Monday 4 October 2010

the one in which I have 5 kids...


If you're a regular reader, you'll remember the one in which I aged 10 years in 30 minutes and you'll see where this blog is going.
I don't know why I seem to be getting strangers saying these things to me, apart from that they must genuinely believe that's who I am. I am going to puzzle, and let's face it - obsess, about these snap judgements for a long time.
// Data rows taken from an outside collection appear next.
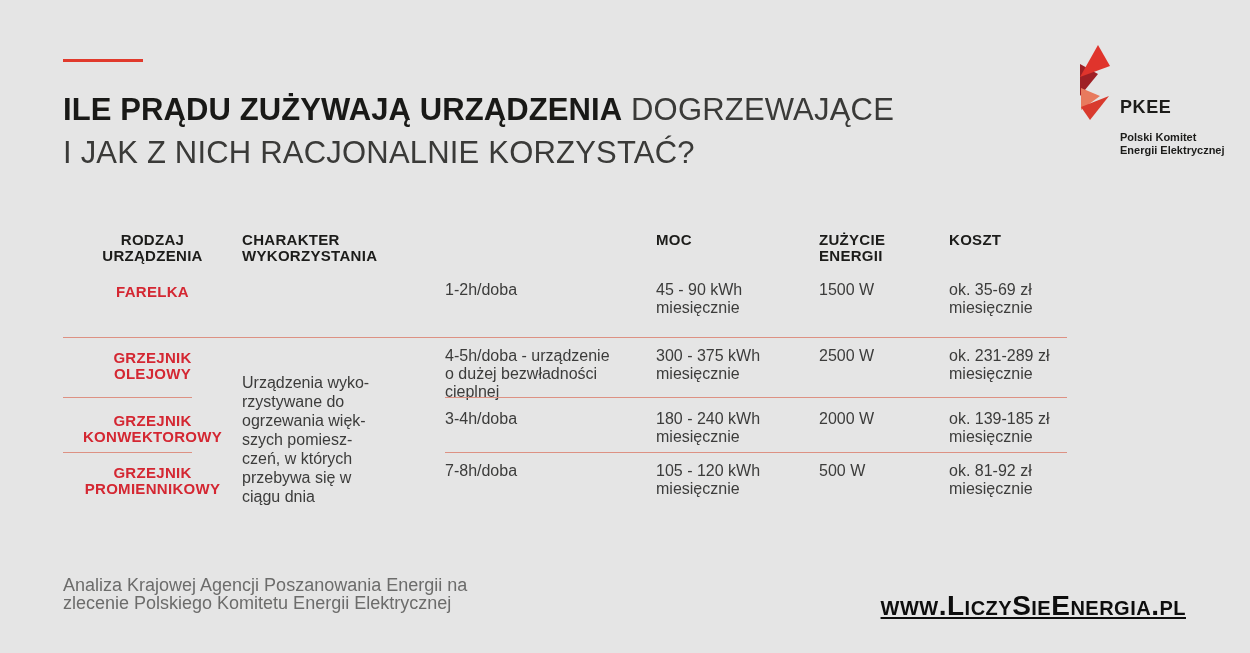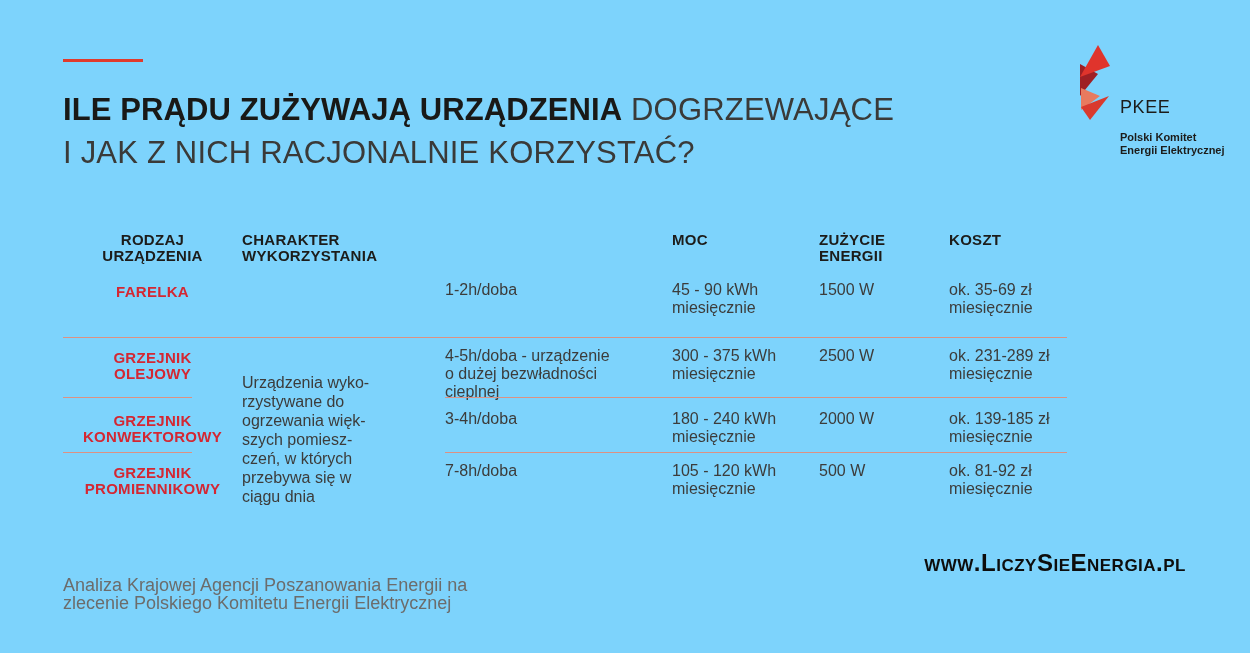"ILE PRĄDU ZUŻYWAJĄ URZĄDZENIA" .page { background: #7dd3fc -> #e5e5e5 }
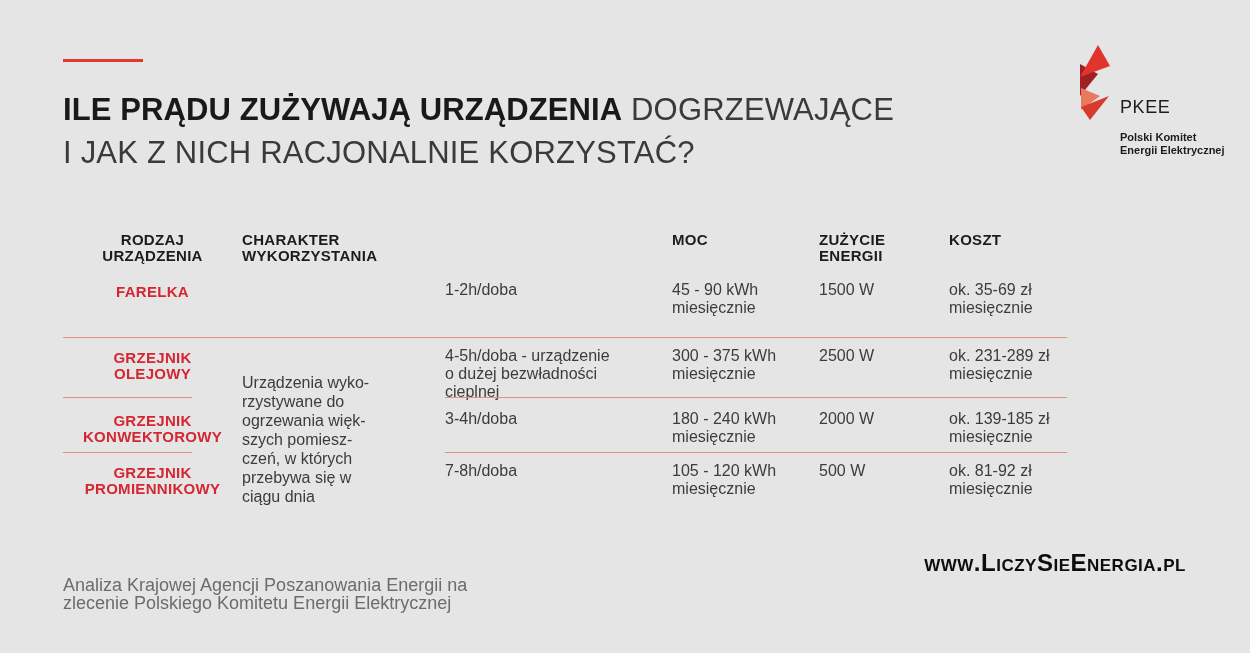"PKEE" .logo-name { font-weight: 400 -> 700 }
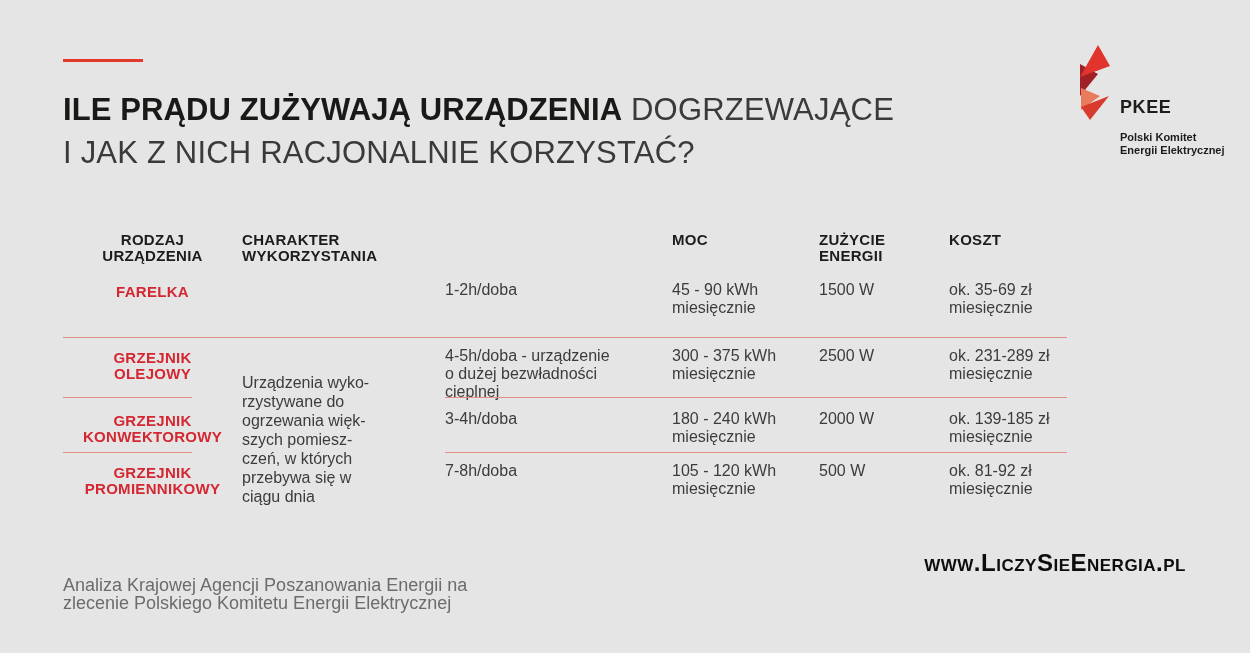"MOC" .c4 { margin-left: 16px -> none }
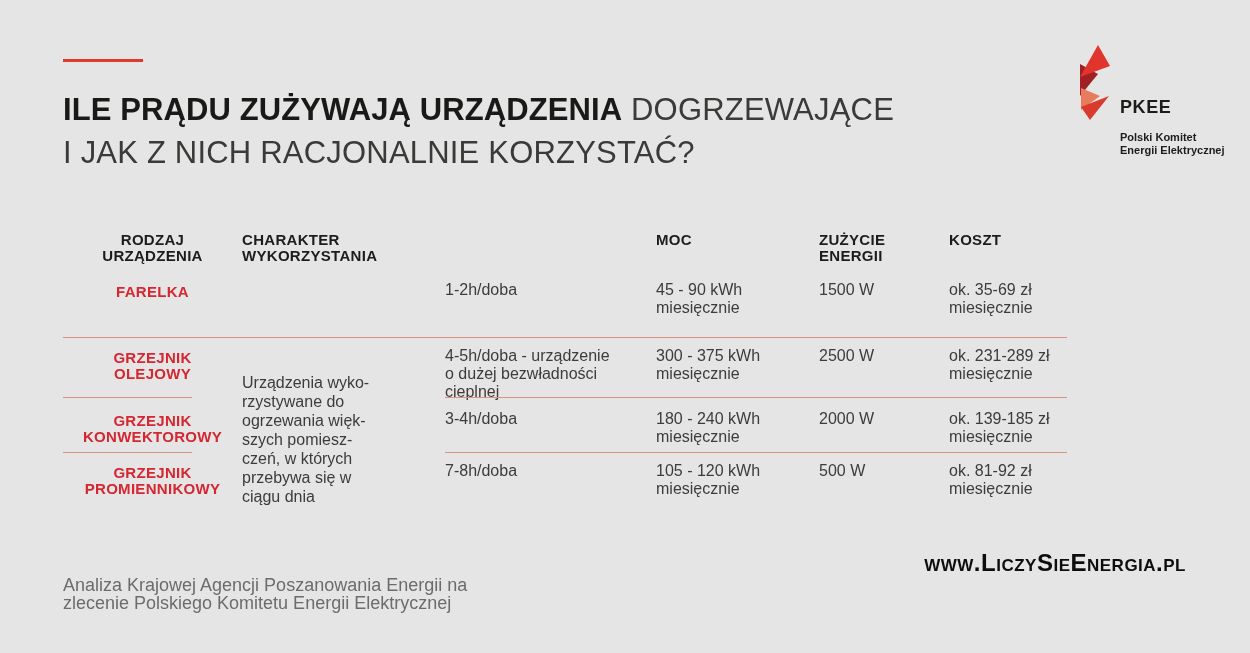"www.LiczySieEnergia.pl" .website { font-size: 24px -> 28px; text-decoration: none -> underline; top: 549px -> 590px }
Today I spent a good 30 minutes in a large popular supermarket, buying lots of treats to make buns and things to take to work (if it's your birthday the cakes are on you - mine isn't until Wednesday, but the guys aren't in then so I'm taking them tomorrow). I went to the bakery section and thought I'd order a few bits just in case my cornflake and rice cake chocolate bun things went horribly wrong (read that: accidentally eaten). I ordered 5 gingerbread biscuit things and a brownie for the bf - the baker said "any colours?" and I said "yeah, doesn't matter" and he replied "you sure? there won't be fights at the other end? at least you get the brownie"
HE THOUGHT I HAD 5 KIDS AND NEEDED A BROWNIE TO GET THROUGH THE DAY.
The nearest thing I have to mothering anything is when I walk the bf's parent's friend's dog (see inset - Me and Molly). I don't know why I look 30-something, married and with 5 kids; maybe it's all the healthy exercise, good diet and avoiding alcohol and smoking that ages me horribly. Maybe the 40-odd core reps I did last night made me look like I'd had 5 kids or the 90-something weighted squats I did tonight made my ass look like I had a brownie a day.
There really is no hope - if you're early twenties or younger, reading this and thinking 30 is miles away! I am always going to look young - I won't look old and wrinkly until my 50's - YOU'RE WRONG.